*** Data section ***
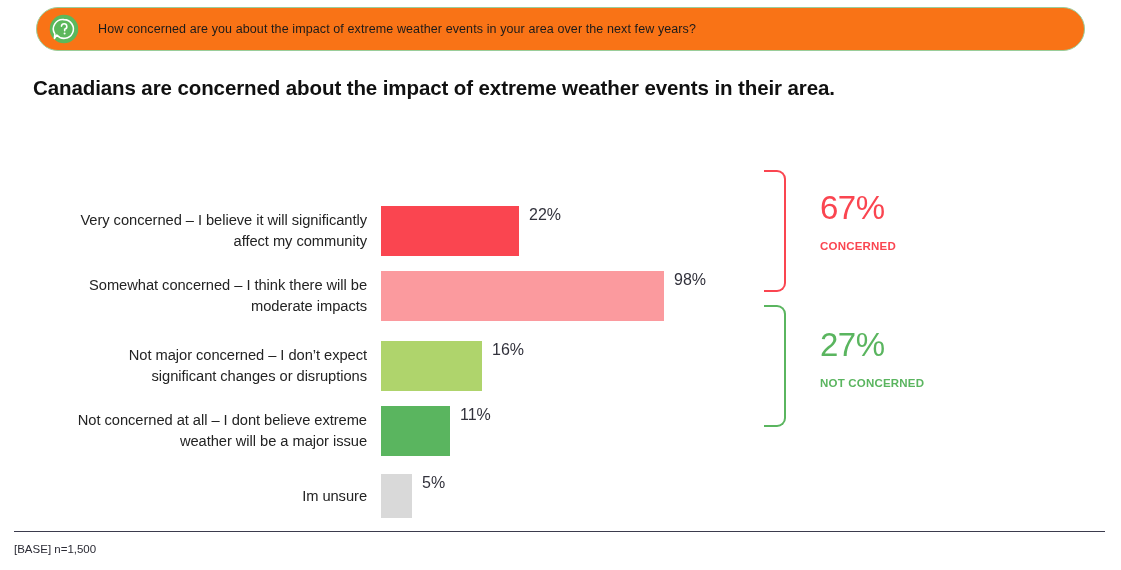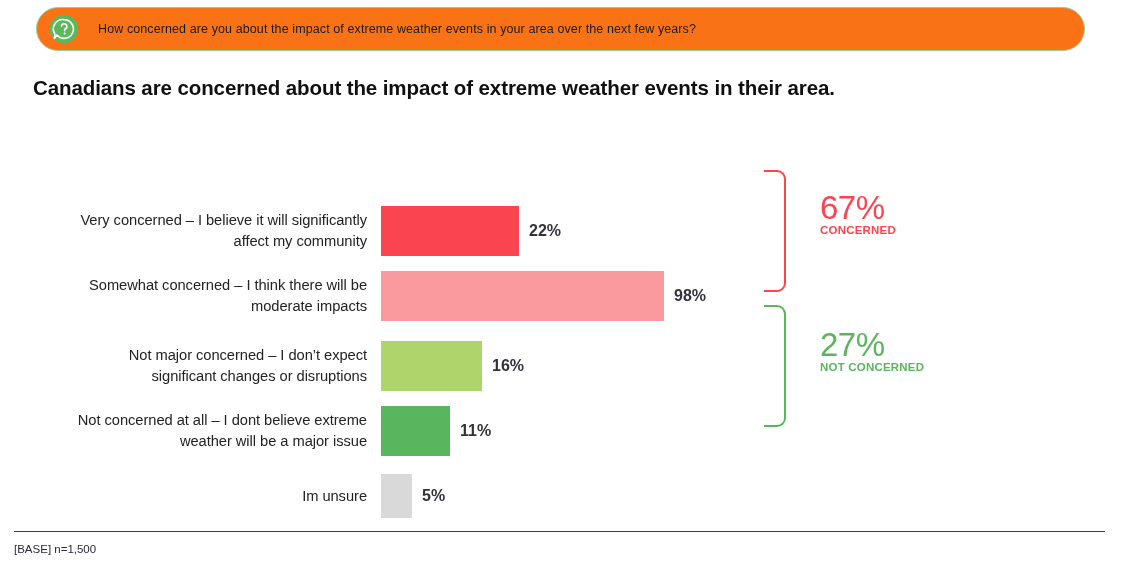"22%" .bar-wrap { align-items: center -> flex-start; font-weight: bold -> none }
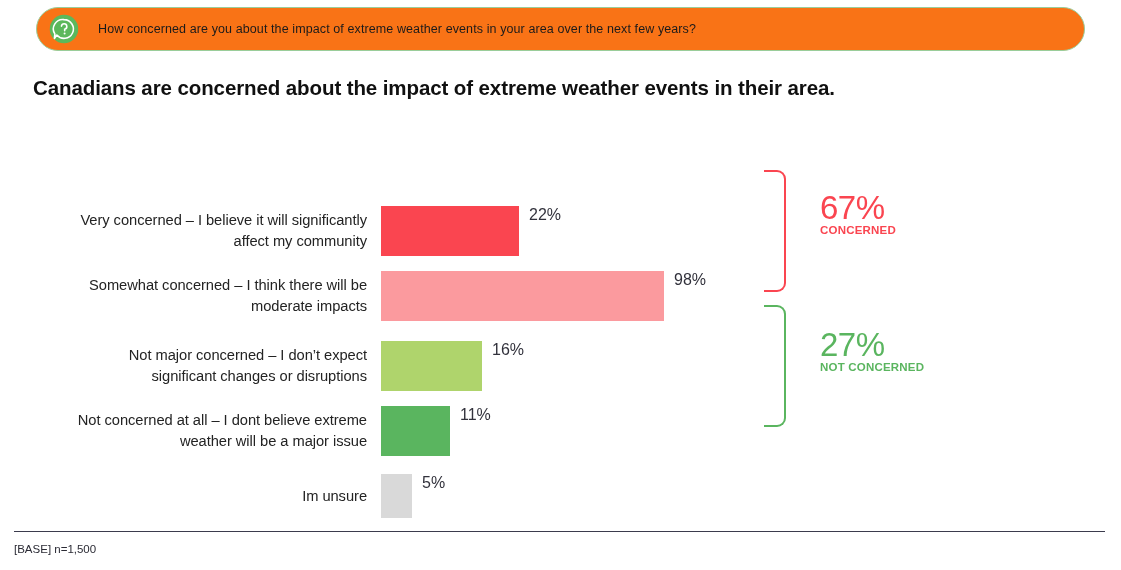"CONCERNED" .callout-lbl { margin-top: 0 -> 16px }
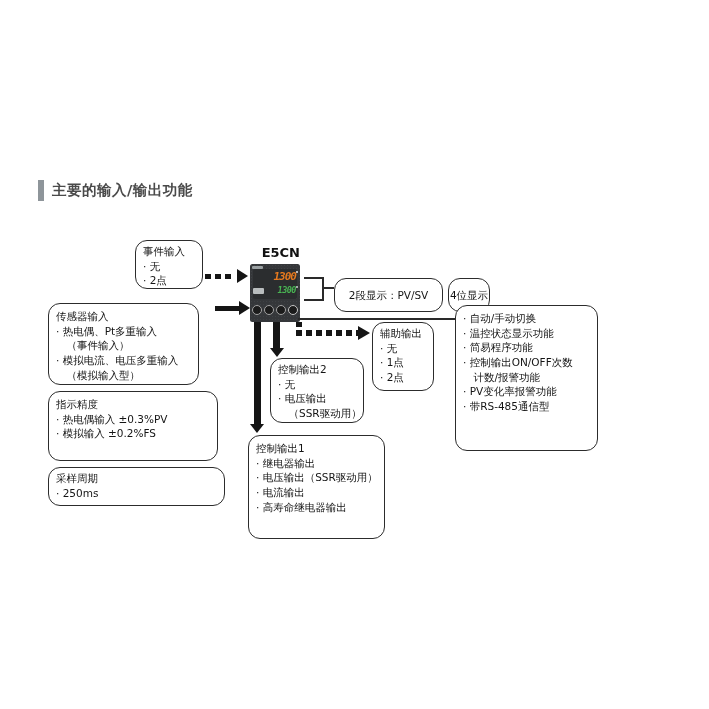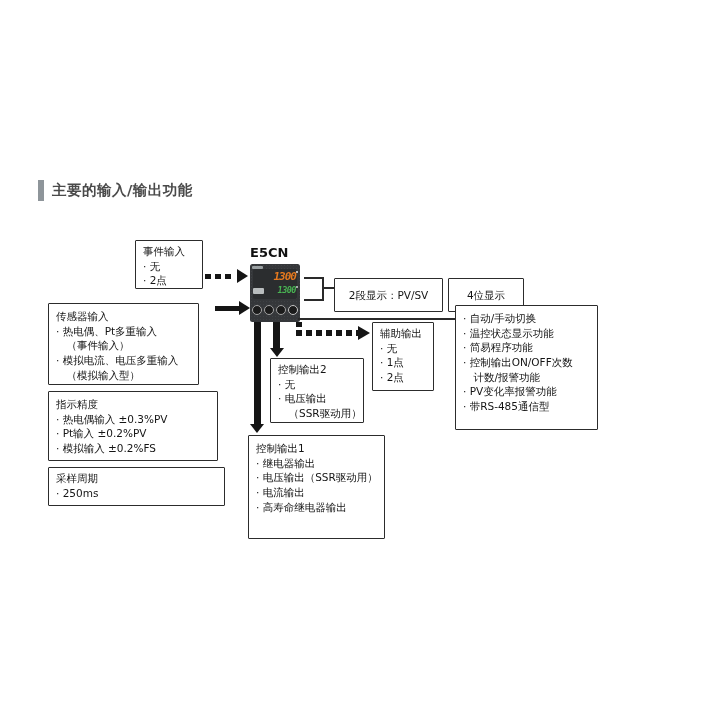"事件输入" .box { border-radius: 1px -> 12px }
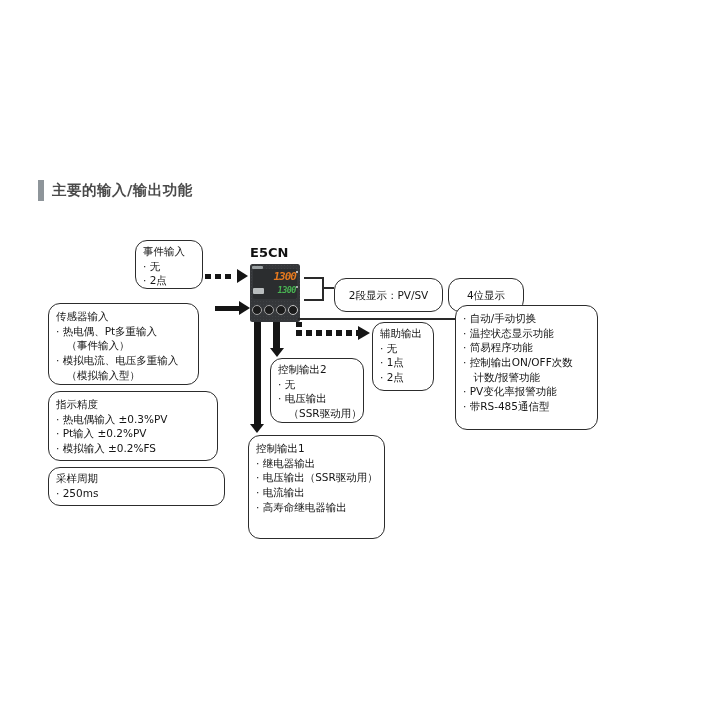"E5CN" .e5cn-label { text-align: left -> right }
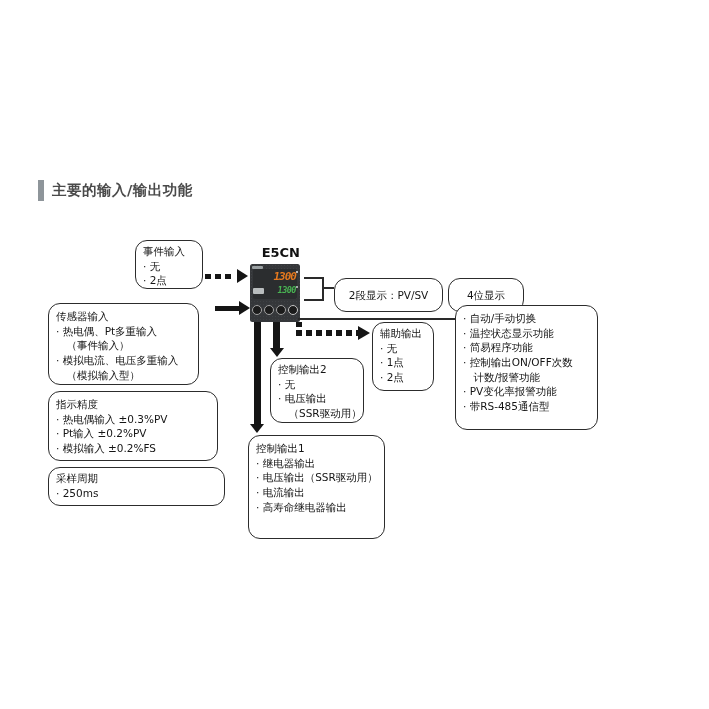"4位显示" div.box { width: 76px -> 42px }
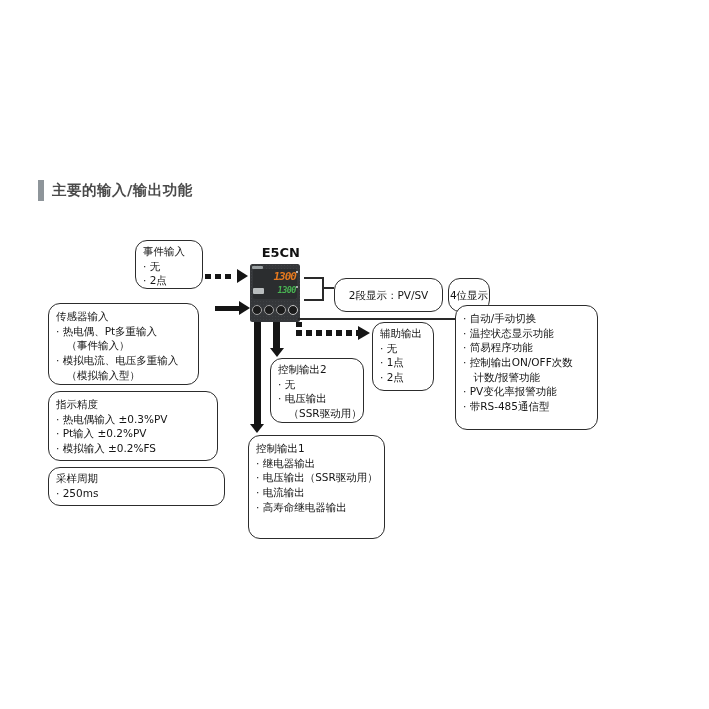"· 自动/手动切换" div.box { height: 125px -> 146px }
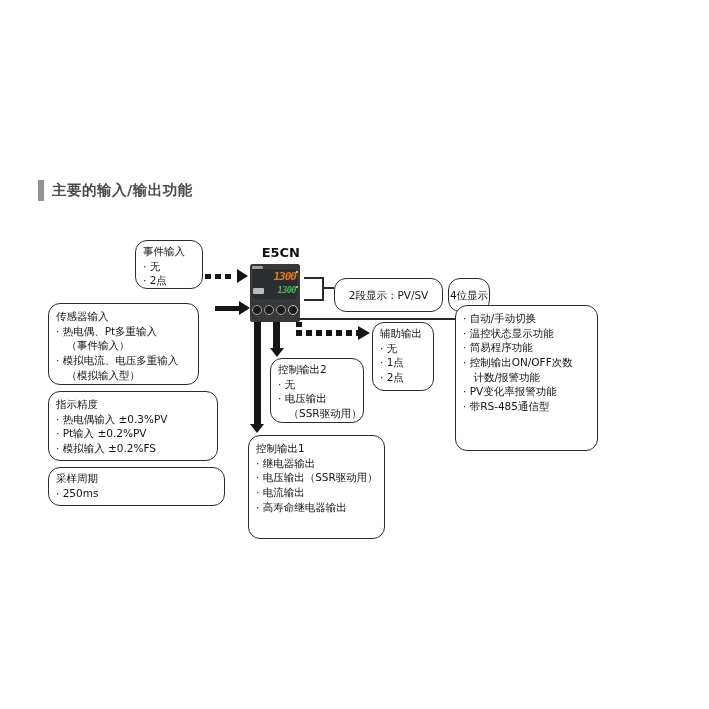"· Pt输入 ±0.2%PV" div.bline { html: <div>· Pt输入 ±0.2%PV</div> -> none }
*** End of Data section ***
*** Data section ***
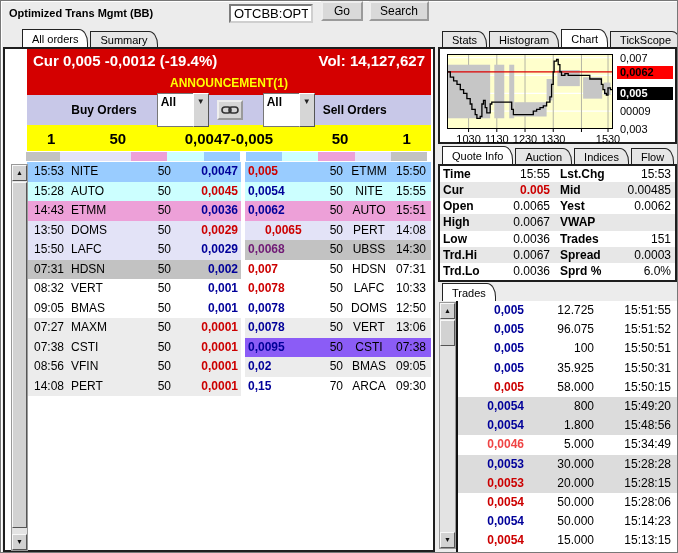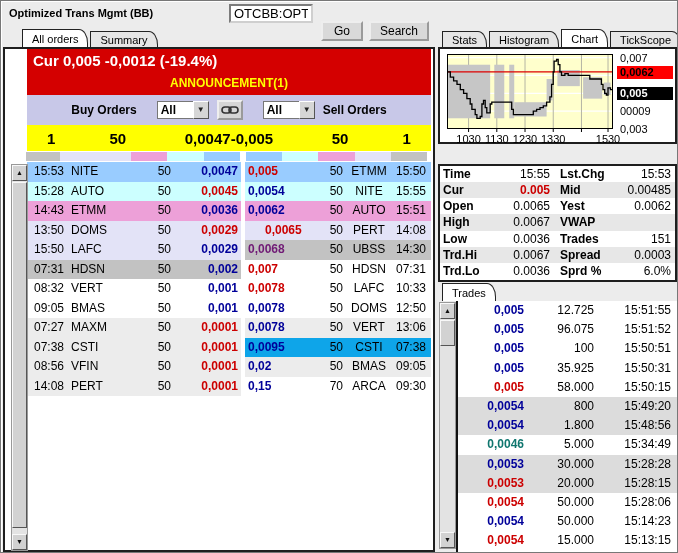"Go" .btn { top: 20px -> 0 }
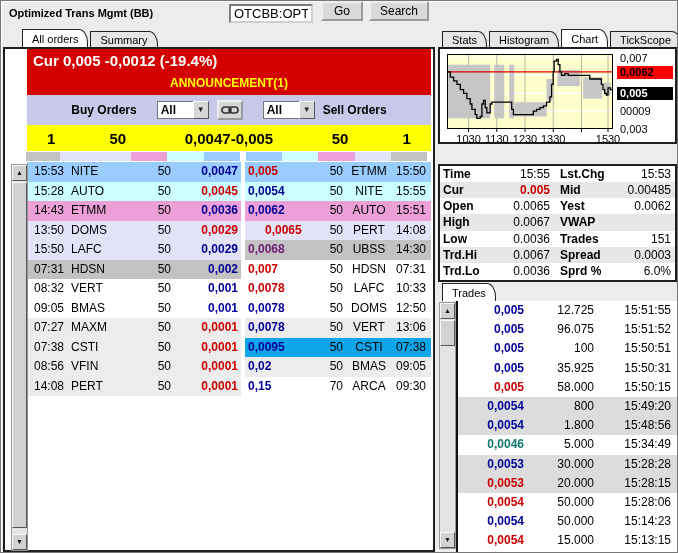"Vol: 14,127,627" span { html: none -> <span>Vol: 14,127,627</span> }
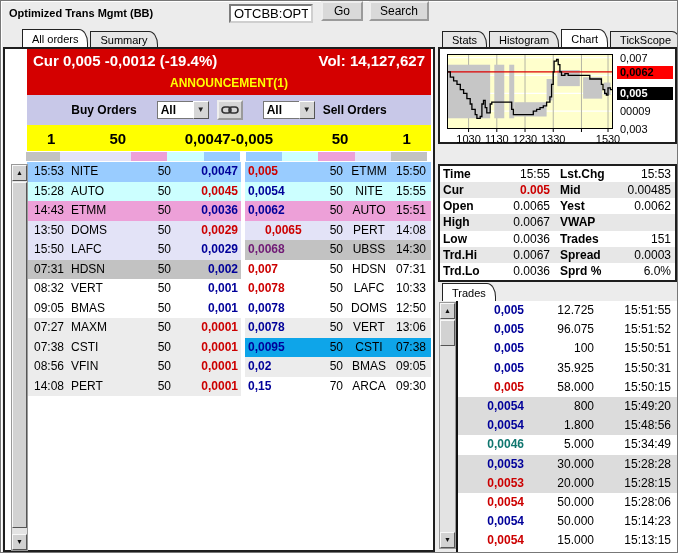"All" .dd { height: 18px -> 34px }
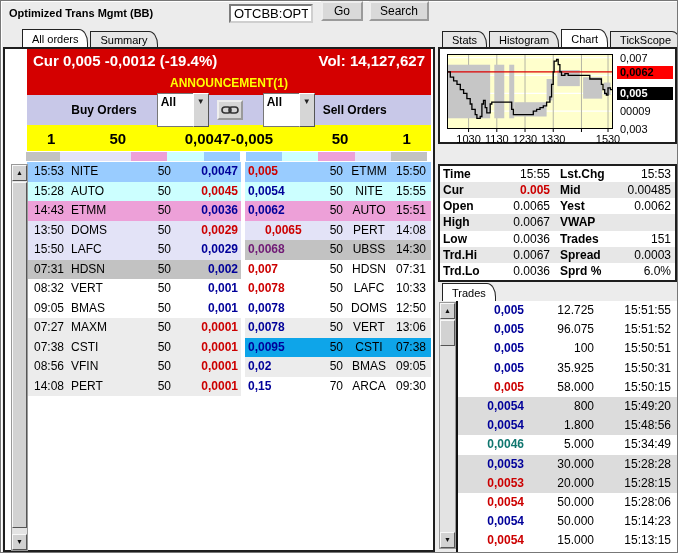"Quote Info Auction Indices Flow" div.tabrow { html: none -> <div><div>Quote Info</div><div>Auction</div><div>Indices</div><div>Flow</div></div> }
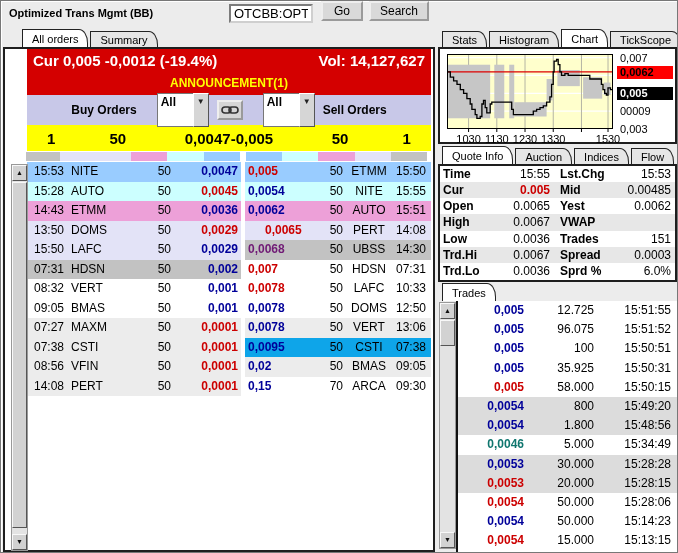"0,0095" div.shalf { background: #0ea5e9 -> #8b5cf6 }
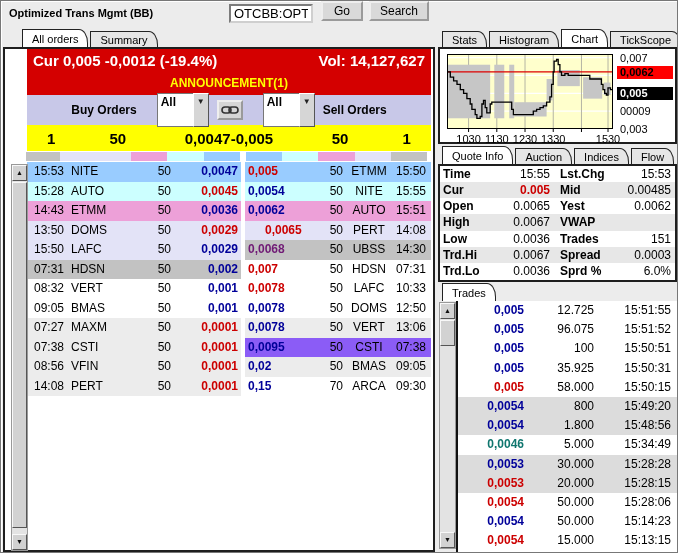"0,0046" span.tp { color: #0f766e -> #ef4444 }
*** End of Data section ***
*** Data section ***
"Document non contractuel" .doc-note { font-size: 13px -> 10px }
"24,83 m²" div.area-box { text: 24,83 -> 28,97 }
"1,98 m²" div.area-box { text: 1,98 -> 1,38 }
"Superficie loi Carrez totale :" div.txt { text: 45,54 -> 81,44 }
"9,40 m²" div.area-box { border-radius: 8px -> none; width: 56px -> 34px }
*** End of Data section ***
Restate word for word every line from the one with "align-items: center ->" up to and including the one with "html: <div>· Pt输入" in the records above, minus the pictures.

"22%" .bar-wrap { align-items: center -> flex-start; font-weight: bold -> none }
"CONCERNED" .callout-lbl { margin-top: 0 -> 16px }
"事件输入" .box { border-radius: 1px -> 12px }
"E5CN" .e5cn-label { text-align: left -> right }
"4位显示" div.box { width: 76px -> 42px }
"· 自动/手动切换" div.box { height: 125px -> 146px }
"· Pt输入 ±0.2%PV" div.bline { html: <div>· Pt输入 ±0.2%PV</div> -> none }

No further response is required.